Le défaut principal de cet ouvrage, défaut qui, pour celui qui veut faire des recherches, serait presque une qualité, consiste, comme nous l'avons déjà indiqué, dans la multiplicité trop grande des subdivisions. De plus, l'auteur les a indiquées par un système assez compliqué. Il semble s'être ingénié à numéroter ses idées par lettres majuscules ou minuscules, par chiffres romains et chiffres arabes, en grand texte, petit texte et caractères gras, et il faut un certain temps pour se mettre en tête la clef de ce langage algébrique. Nous ne croyons pas non plus qu'il soit très-pratique de placer au commencement d'une histoire litté– raire une appréciation générale des genres et l'énumération des auteurs qui se sont essayés dans chacun d'eux.
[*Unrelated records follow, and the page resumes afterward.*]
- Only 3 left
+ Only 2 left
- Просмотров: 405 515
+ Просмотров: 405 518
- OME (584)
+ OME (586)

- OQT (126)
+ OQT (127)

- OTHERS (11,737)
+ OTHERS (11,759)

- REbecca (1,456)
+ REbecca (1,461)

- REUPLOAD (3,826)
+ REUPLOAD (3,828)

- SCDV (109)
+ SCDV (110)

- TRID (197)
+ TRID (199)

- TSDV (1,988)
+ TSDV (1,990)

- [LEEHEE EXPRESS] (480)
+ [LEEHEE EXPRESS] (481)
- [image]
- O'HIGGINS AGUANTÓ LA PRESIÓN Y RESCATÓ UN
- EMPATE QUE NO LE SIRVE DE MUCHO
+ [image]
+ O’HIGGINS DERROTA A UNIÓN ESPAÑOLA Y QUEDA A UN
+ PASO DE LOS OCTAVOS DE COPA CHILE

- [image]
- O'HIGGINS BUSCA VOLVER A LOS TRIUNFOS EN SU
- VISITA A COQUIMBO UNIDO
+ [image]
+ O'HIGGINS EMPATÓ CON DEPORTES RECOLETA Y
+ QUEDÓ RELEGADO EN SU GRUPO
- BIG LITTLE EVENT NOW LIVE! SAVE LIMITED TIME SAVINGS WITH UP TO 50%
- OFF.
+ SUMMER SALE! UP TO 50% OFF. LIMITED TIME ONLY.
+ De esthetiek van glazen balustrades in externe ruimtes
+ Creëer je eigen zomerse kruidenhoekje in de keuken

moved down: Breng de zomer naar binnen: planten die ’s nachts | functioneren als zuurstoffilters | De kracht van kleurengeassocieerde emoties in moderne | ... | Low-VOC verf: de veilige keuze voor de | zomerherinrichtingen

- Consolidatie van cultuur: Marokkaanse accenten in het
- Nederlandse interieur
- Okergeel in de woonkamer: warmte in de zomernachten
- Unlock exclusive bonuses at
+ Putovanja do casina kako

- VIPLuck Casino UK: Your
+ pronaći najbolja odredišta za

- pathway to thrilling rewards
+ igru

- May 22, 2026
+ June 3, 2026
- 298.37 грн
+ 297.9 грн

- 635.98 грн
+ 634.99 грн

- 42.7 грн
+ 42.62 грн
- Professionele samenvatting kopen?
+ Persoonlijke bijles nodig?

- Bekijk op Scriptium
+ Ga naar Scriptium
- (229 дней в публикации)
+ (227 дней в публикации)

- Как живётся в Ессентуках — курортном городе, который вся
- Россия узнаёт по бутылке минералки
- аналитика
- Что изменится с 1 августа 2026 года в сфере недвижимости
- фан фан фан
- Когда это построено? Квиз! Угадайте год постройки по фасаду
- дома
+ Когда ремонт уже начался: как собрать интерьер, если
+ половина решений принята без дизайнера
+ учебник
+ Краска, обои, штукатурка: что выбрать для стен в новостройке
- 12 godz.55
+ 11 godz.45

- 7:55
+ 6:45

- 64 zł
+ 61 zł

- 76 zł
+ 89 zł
Dans un ouvrage où l'on a adopté l'ordre chronologique, cette partie devrait plutôt former une sorte de récapitulation, un chapitre final qui donnerait ainsi la somme totale des productions littéraires d'un peuple.

Malgré ces réserves, nous reconnaissons que l'ouvrage de M. Teuffel, quand on l'a un peu pratiqué, est d'un usage commode. Quoique, à la première apparence, on soit un peu rebuté, on ne tarde pas à constater que sous plus d'un rapport sa méthode est plus claire que celle de ses devanciers. C'est certainement lui qui, dans l'ensemble, a su garder les plus justes proportions dans chaque suje. Le fil historique se sent déjà beaucoup mieux. Si, pour écrire l'histoire littéraire, il ne fallait un travail personnel et original, nous dirions qu'on pourrait presque prendre ce livre et le remanier en fondant les deux textes, en reliant par quelques phrases les faits nombreux qui servent d'appui au texte principal, et en rejetant en notes les simples renvois et la bibliographie. En procédant comme il l'a fait, M. Teuffel a laissé le soin de rattacher les faits les uns aux autres à ses lecteurs et ce travail n'exige pas une intelligence hors ligne; mais c'est de cette façon seulement qu'il a pu condenser autant de matière dans un seul volume assez portatif.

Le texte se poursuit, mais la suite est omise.